ACTIVITY: Would you please retype, exactly, the lines of the listing below between the line with "Expansion with Professional" and the line with "- How Summer", inclusive?

SOURCE DATA:
────────────────────

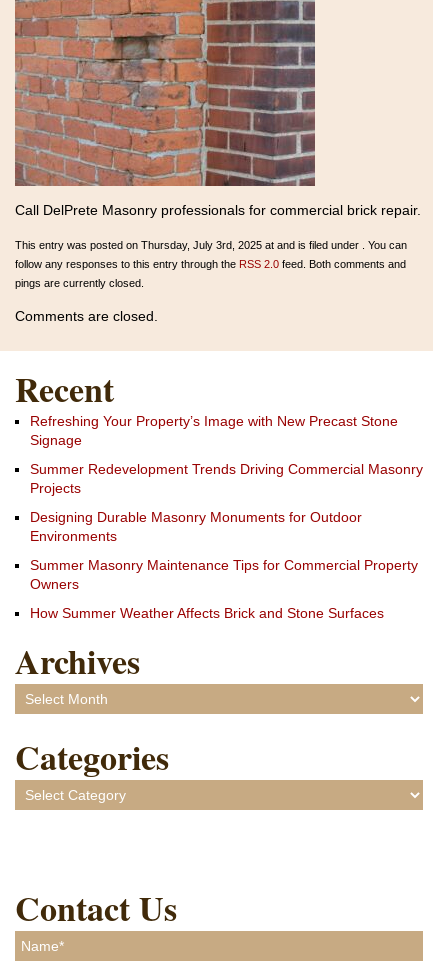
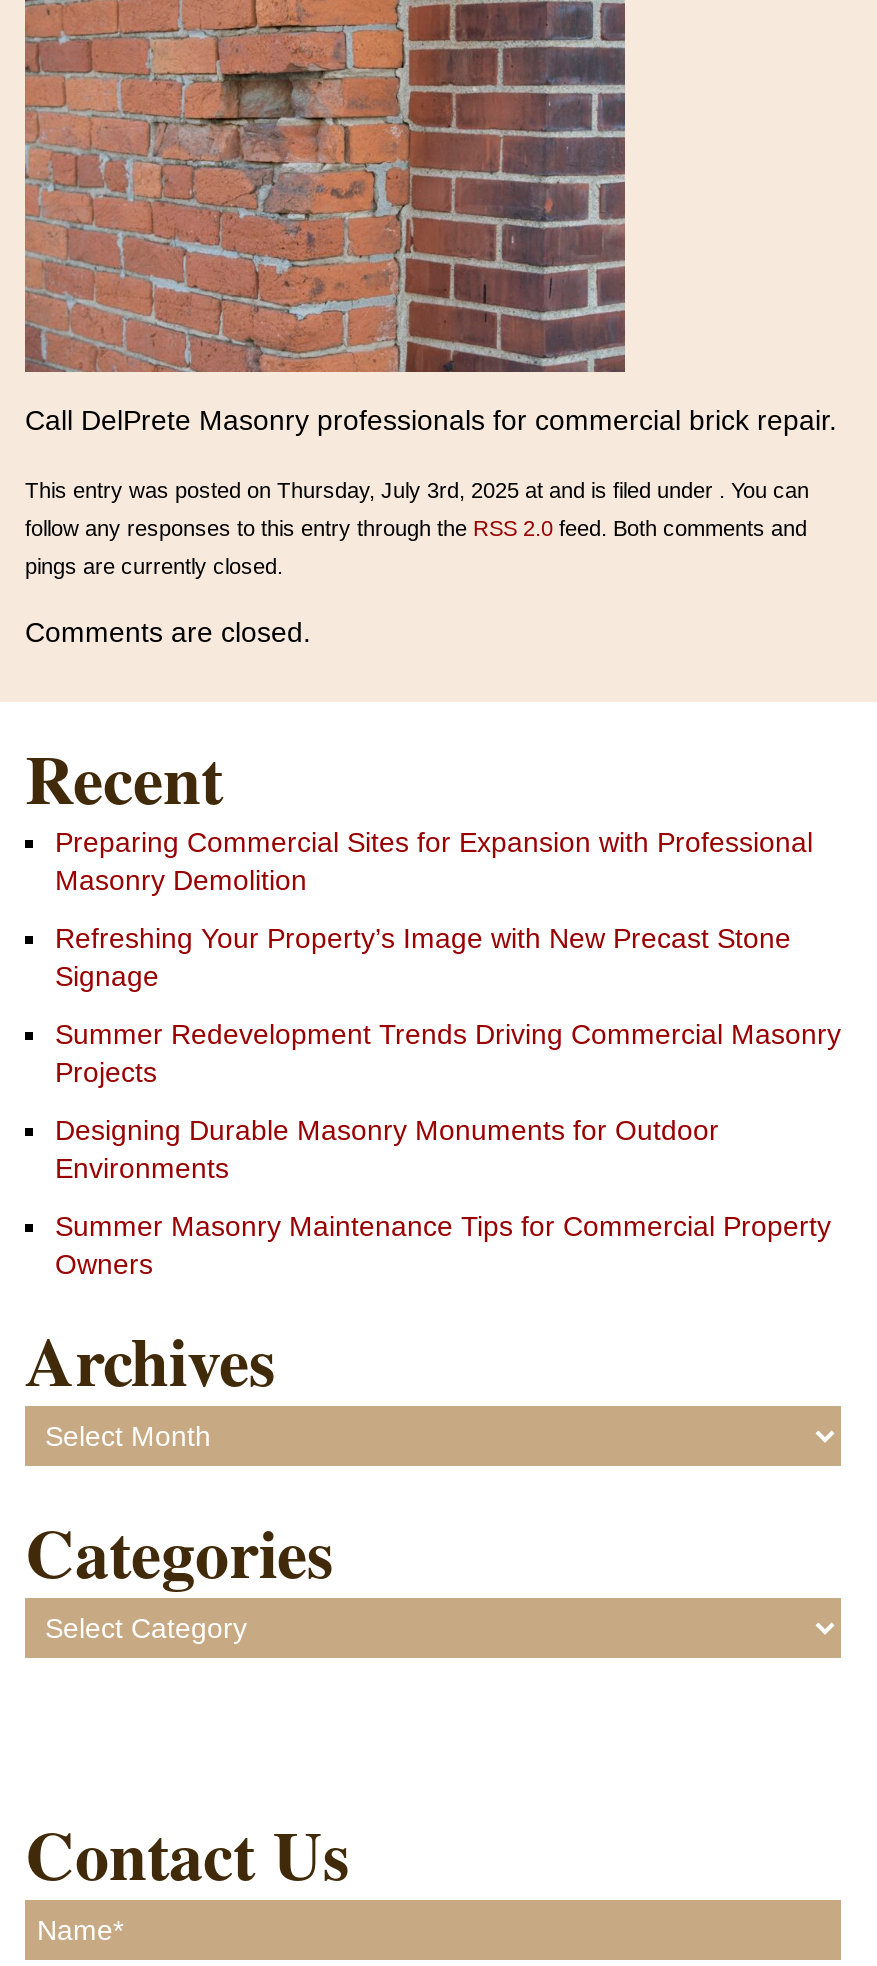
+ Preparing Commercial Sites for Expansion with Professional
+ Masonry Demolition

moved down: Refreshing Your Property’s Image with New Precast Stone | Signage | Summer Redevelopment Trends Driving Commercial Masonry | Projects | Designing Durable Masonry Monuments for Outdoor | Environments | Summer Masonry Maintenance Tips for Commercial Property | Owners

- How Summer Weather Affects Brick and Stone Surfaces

────────────────────

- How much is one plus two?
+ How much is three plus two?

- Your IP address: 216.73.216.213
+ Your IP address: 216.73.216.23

────────────────────

RESPONSE:
+ Preparing Commercial Sites for Expansion with Professional
+ Masonry Demolition

moved down: Refreshing Your Property’s Image with New Precast Stone | Signage | Summer Redevelopment Trends Driving Commercial Masonry | Projects | Designing Durable Masonry Monuments for Outdoor | Environments | Summer Masonry Maintenance Tips for Commercial Property | Owners

- How Summer Weather Affects Brick and Stone Surfaces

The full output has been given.